Lipopolysaccharide-responsive beige-like anchor protein (LRBA) deficiency is a rare autosomal recessive primary immunodeficiency characterized by immune dysregulation and clinical heterogeneity. Diagnostic delay is frequent and contributes to significant morbidity. We report five pediatric cases managed at the Pediatric Hematology Department of the National Bone Marrow Transplantation Center in Tunis.
Clinical, immunological, and genetic data of five pediatric patients with LRBA deficiency were retrospectively reviewed.

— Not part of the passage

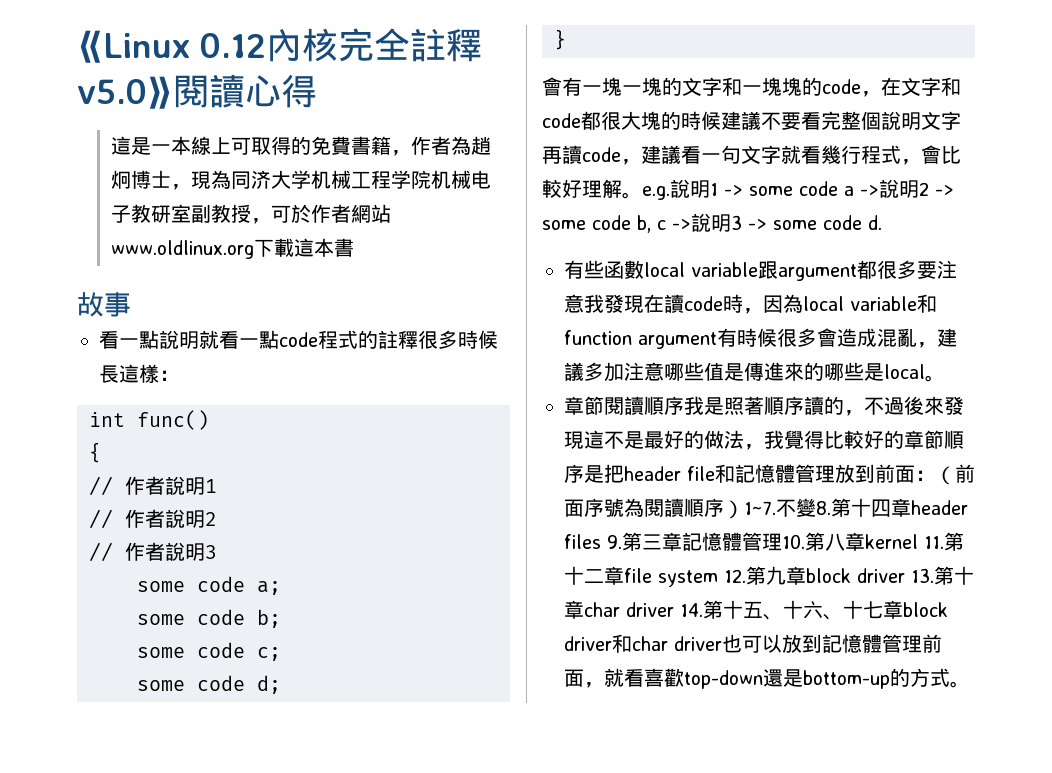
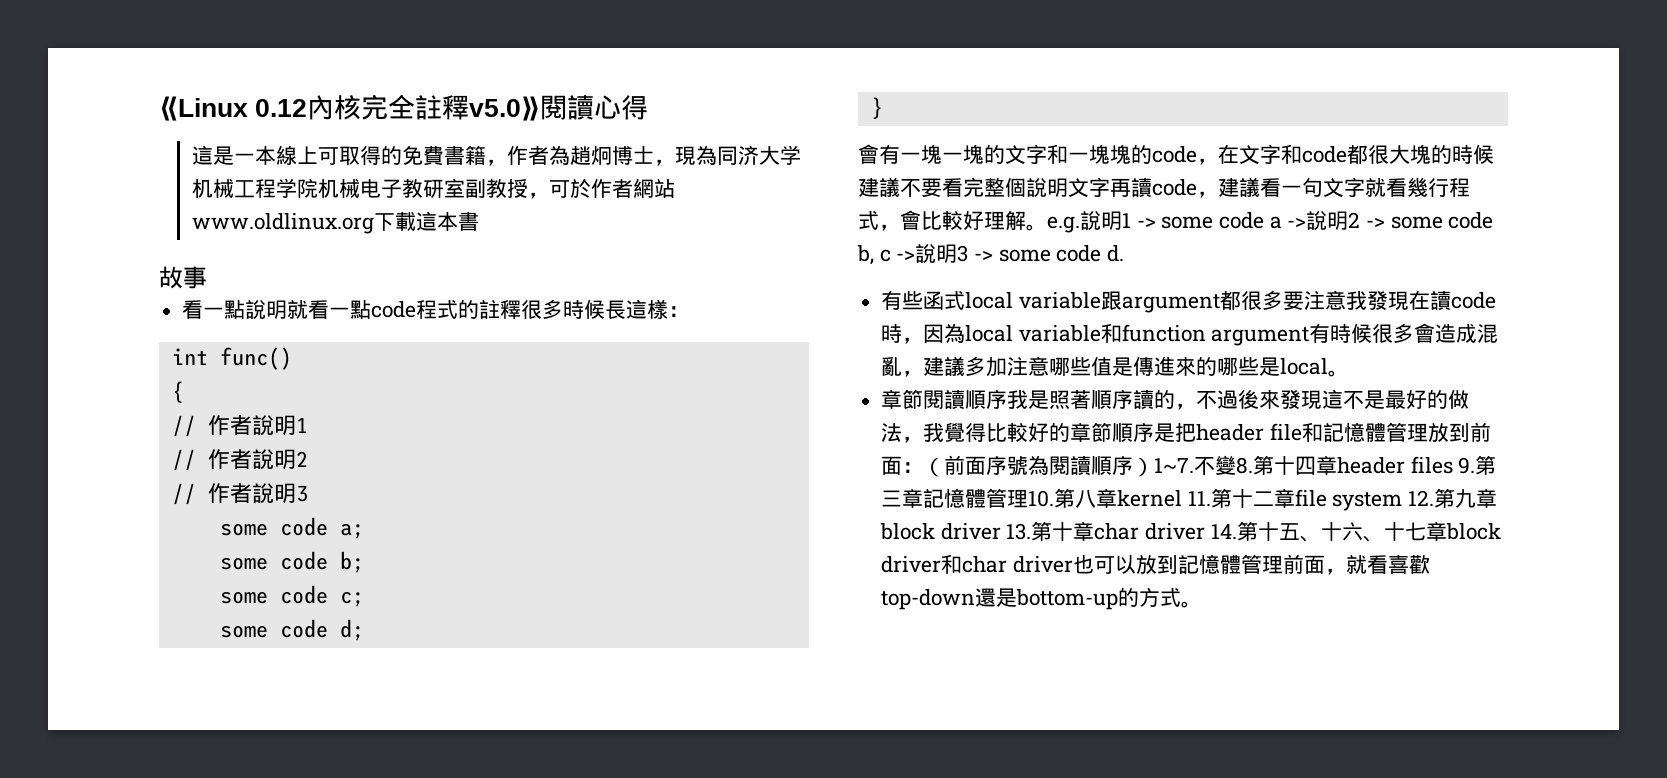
- 有些函數local variable跟argument都很多要注意我發現在讀code時，因為local variable和function argument有時候很多會造成混亂，建議多加注意哪些值是傳進來的哪些是local。
+ 有些函式local variable跟argument都很多要注意我發現在讀code時，因為local variable和function argument有時候很多會造成混亂，建議多加注意哪些值是傳進來的哪些是local。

Five patients (three females, two males), all but one from consanguineous families, were included. Mean age at symptom onset was 90 months, with a mean diagnostic delay of 38 months (mean age at diagnosis, 128 months). Evans syndrome was present in all patients, being the inaugural manifestation in three. Autoimmune enteropathy with chronic diarrhea occurred in two patients and autoimmune hepatitis with primary biliary cholangitis in one. Recurrent infections were observed in two patients; no lymphoproliferation was noted. Immunological work-up showed hypogammaglobulinemia in three patients; lymphocyte subsets were normal in all. Molecular analysis identified homozygous class 4 or 5 LRBA variants in all cases. Three patients received immunoglobulin replacement therapy. All were treated with systemic corticosteroids (mean 45 months) and mycophenolate mofetil (mean 41 months); azathioprine and sirolimus were used in one patient each. One patient underwent hematopoietic stem cell transplantation. Sustained remission of Evans syndrome was not achieved in any patient. Two patients died from severe hemorrhagic complications, including one post-transplantation.
This series underscores the clinical heterogeneity of LRBA deficiency and the challenges of managing severe autoimmune manifestations. Care remains difficult in settings without access to targeted therapies.